- Task prompt:
Give back only the line containing "总计 | 结果_旧: -49.10 -> -50.04" and every line after it through the end of the data below, transcribed exactly.

Stored items
════════
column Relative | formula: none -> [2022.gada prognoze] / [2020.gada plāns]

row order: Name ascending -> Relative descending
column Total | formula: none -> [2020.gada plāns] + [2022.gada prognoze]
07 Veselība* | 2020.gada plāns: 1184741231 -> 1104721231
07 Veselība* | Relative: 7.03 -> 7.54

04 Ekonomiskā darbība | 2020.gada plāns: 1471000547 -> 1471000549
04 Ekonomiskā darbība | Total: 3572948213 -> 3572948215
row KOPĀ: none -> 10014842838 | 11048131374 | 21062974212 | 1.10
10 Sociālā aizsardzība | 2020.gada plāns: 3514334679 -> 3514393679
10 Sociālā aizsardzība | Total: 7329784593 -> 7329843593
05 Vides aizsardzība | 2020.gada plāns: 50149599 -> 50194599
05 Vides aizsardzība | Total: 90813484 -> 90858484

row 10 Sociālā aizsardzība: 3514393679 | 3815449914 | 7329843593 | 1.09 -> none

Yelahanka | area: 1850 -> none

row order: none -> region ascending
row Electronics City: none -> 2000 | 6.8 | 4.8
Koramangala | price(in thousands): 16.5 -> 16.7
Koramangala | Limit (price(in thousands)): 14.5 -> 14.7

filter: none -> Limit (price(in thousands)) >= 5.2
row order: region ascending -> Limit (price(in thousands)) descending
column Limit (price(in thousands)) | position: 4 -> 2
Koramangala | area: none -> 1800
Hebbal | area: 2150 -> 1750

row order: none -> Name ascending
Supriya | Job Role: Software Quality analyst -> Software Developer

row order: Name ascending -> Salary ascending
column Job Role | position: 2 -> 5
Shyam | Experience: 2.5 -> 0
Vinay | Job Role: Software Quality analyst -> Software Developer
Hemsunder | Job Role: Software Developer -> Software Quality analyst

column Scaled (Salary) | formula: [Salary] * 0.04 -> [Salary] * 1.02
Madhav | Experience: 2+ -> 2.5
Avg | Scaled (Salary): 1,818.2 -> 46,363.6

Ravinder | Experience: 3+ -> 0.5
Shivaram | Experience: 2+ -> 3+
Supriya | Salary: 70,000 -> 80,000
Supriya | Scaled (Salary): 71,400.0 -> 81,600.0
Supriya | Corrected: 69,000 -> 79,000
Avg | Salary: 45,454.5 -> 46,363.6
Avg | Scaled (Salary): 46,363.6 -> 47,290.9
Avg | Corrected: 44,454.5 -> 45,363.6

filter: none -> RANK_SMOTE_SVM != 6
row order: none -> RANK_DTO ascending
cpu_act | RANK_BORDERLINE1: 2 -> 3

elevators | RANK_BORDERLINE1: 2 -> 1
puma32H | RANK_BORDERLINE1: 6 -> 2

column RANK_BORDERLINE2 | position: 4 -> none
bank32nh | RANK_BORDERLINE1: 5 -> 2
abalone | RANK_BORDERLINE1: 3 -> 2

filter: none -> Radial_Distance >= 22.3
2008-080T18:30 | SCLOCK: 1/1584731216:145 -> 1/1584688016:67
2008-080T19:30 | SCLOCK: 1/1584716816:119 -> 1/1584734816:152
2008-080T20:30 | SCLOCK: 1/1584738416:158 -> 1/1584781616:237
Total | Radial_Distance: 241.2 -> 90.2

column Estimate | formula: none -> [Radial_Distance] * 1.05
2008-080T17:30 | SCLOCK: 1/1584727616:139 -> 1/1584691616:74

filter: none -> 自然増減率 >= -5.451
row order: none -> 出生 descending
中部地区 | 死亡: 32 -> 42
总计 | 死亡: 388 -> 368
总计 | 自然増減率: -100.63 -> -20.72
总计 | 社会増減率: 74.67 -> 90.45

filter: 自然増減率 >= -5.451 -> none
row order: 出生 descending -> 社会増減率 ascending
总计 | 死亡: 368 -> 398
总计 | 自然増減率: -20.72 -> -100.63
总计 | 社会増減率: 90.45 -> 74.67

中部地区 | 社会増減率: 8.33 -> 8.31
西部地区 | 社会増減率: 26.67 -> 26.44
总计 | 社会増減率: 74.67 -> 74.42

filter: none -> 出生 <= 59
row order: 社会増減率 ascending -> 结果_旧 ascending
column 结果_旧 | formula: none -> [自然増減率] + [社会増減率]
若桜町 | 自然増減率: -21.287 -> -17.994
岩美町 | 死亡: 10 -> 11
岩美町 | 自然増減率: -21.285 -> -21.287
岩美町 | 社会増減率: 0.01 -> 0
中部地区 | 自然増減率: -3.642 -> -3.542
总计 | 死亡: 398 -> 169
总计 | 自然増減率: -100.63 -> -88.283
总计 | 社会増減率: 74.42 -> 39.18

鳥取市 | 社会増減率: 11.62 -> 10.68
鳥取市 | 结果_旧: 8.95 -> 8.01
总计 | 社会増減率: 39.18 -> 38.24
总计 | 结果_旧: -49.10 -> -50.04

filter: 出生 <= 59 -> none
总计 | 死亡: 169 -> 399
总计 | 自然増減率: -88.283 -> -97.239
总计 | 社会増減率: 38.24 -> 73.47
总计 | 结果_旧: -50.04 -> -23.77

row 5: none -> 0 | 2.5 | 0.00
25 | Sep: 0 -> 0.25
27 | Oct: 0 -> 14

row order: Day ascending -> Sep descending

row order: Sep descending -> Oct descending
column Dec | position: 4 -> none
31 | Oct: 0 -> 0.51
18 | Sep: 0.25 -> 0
════════
- Solution to this problem:
总计 | 结果_旧: -49.10 -> -50.04

filter: 出生 <= 59 -> none
总计 | 死亡: 169 -> 399
总计 | 自然増減率: -88.283 -> -97.239
总计 | 社会増減率: 38.24 -> 73.47
总计 | 结果_旧: -50.04 -> -23.77

row 5: none -> 0 | 2.5 | 0.00
25 | Sep: 0 -> 0.25
27 | Oct: 0 -> 14

row order: Day ascending -> Sep descending

row order: Sep descending -> Oct descending
column Dec | position: 4 -> none
31 | Oct: 0 -> 0.51
18 | Sep: 0.25 -> 0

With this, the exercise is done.